[Editor’s note: Guest blogger Randall Newton continues his occasional series of articles on trends in engineering with this report from the recent FORMNEXT 3D printing conference in Germany.]
Automobile manufacturer Audi is using its A4 Limousine, a low-production model, as a proving ground for process innovation research. One large steel frame section of the A4 has always been difficult to manufacture, so the research team decided to try 3D printing. Audi engineers optimized the design for improved cooling and a 50% weight reduction, and then used Selective Laser Melting (SLM) to create 10,000 pieces.
For a generation, 3D printing has gradually gained acceptance as a useful adjunct to product engineering and manufacturing. In recent years, a few manufacturers have created end-use parts; GE Aviation recently celebrated the 3D printing of the 30,000th jet engine fuel nozzle. Now companies are looking beyond prototyping and limited editions and toward the day when 3D printing can produce final parts in the hundreds of thousands.
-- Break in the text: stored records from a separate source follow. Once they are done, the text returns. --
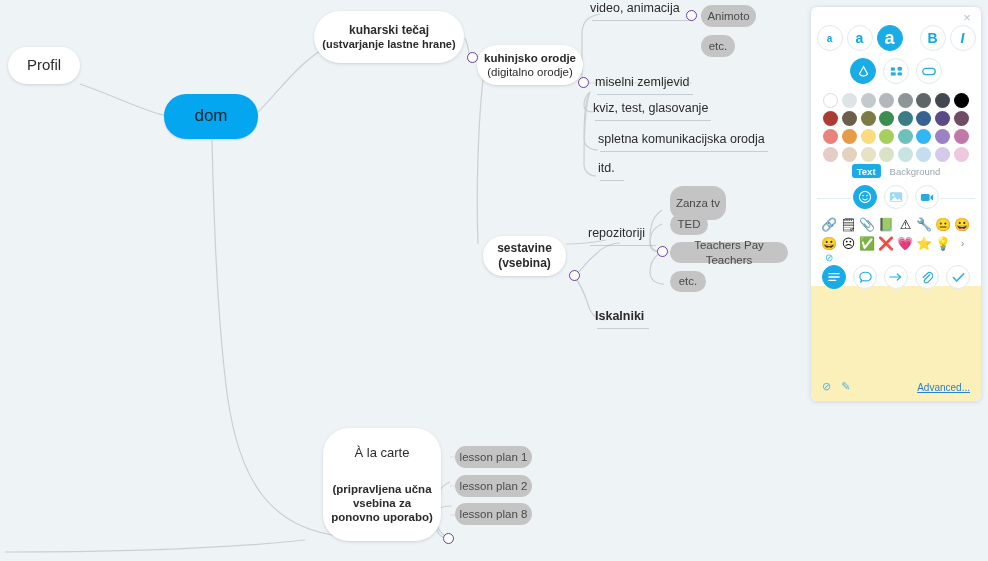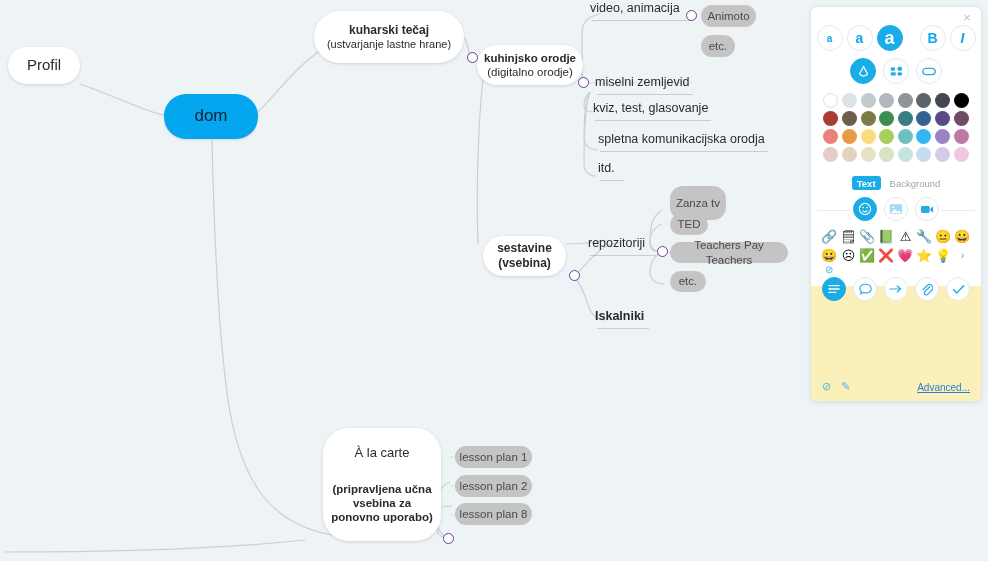--- a/index.html
+++ b/index.html
@@ -162,7 +162,7 @@
 
   <div class="node node-white" style="left:314px;top:11px;width:150px;height:52px;flex-direction:column;font-size:12px;font-weight:bold;">
     <span class="nlabel">kuharski tečaj</span>
-    <span class="nsub" style="font-weight:normal;">(ustvarjanje lastne hrane)</span>
+    <span class="nsub" style="font-weight:bold;">(ustvarjanje lastne hrane)</span>
   </div>
 
   <div class="node node-white" style="left:477px;top:45px;width:106px;height:40px;flex-direction:column;font-size:11.5px;font-weight:bold;">

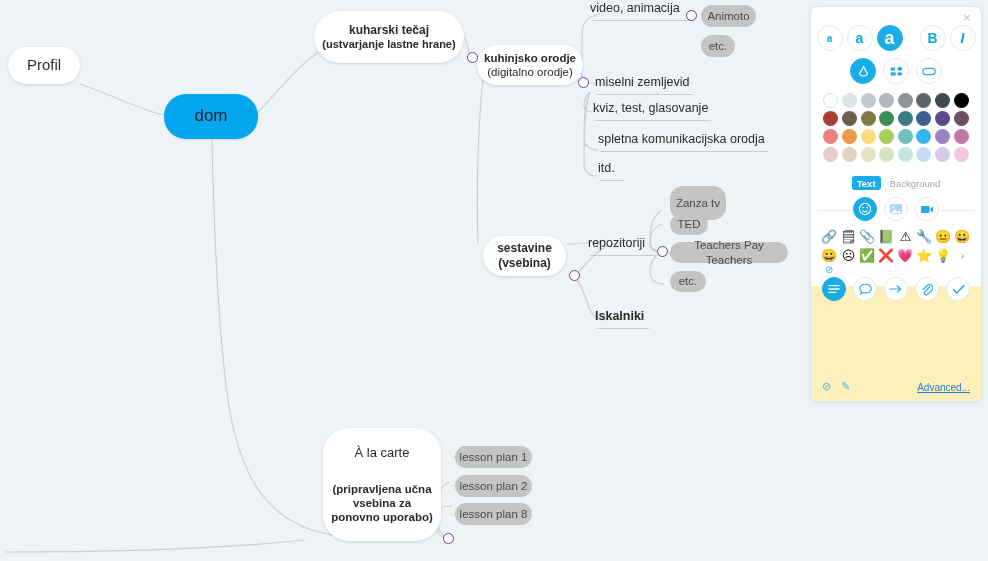--- a/index.html
+++ b/index.html
@@ -75,7 +75,7 @@
   .sw{width:15px;height:15px;border-radius:50%;justify-self:center;box-sizing:border-box;}
   .sw.edge{border:1px solid #d6dee3;}
 
-  #tabrow{margin-top:14px;gap:9px;align-items:center;}
+  #tabrow{margin-top:2px;gap:9px;align-items:center;}
   .tab{font-size:9.5px;color:#9aa7b0;}
   .tab.sel{background:#19ace7;color:#fff;border-radius:3px;padding:1.5px 5px;font-weight:bold;}
 

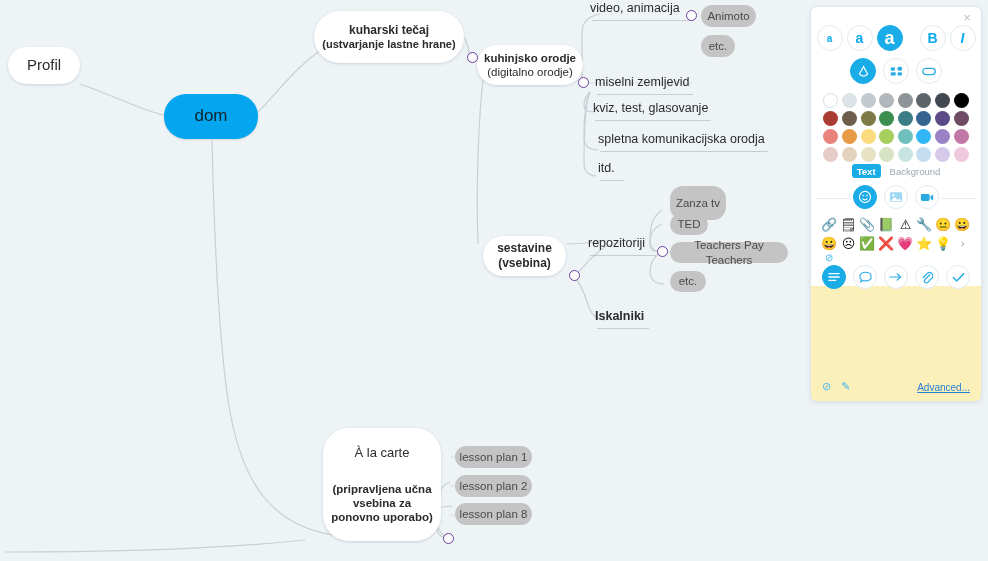--- a/index.html
+++ b/index.html
@@ -206,7 +206,7 @@
   </div>
   <div class="ring" style="left:569px;top:270px;"></div>
 
-  <div class="node node-plain" style="left:588px;top:235px;width:70px;height:18px;font-size:12.5px;justify-content:flex-start;">
+  <div class="node node-plain" style="left:588px;top:225px;width:70px;height:18px;font-size:12.5px;justify-content:flex-start;">
     <span class="nlabel">repozitoriji</span>
   </div>
   <div class="ring" style="left:657px;top:246px;"></div>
The Industrialization of 3D Printing Technology
In November, 3D printing vendors showed their newest products at Formnext, a fast-growing annual conference in Frankfurt, Germany. Martin Boch of Audi was a keynote speaker at the Formnext executive conference. “The main goal is the industrialization of 3D printing technology,” says Boch, the project lead for metal additive manufacturing at Audi. His company currently has three basic uses for 3D printing. R&D occupies about 20% of the company’s use of 3D printing; 60% is for prototyping; and another 20% is for creating spare small parts and tooling. Before Audi can move into serial production of small parts, Boch says it must define standard processes for sourcing both printers and materials.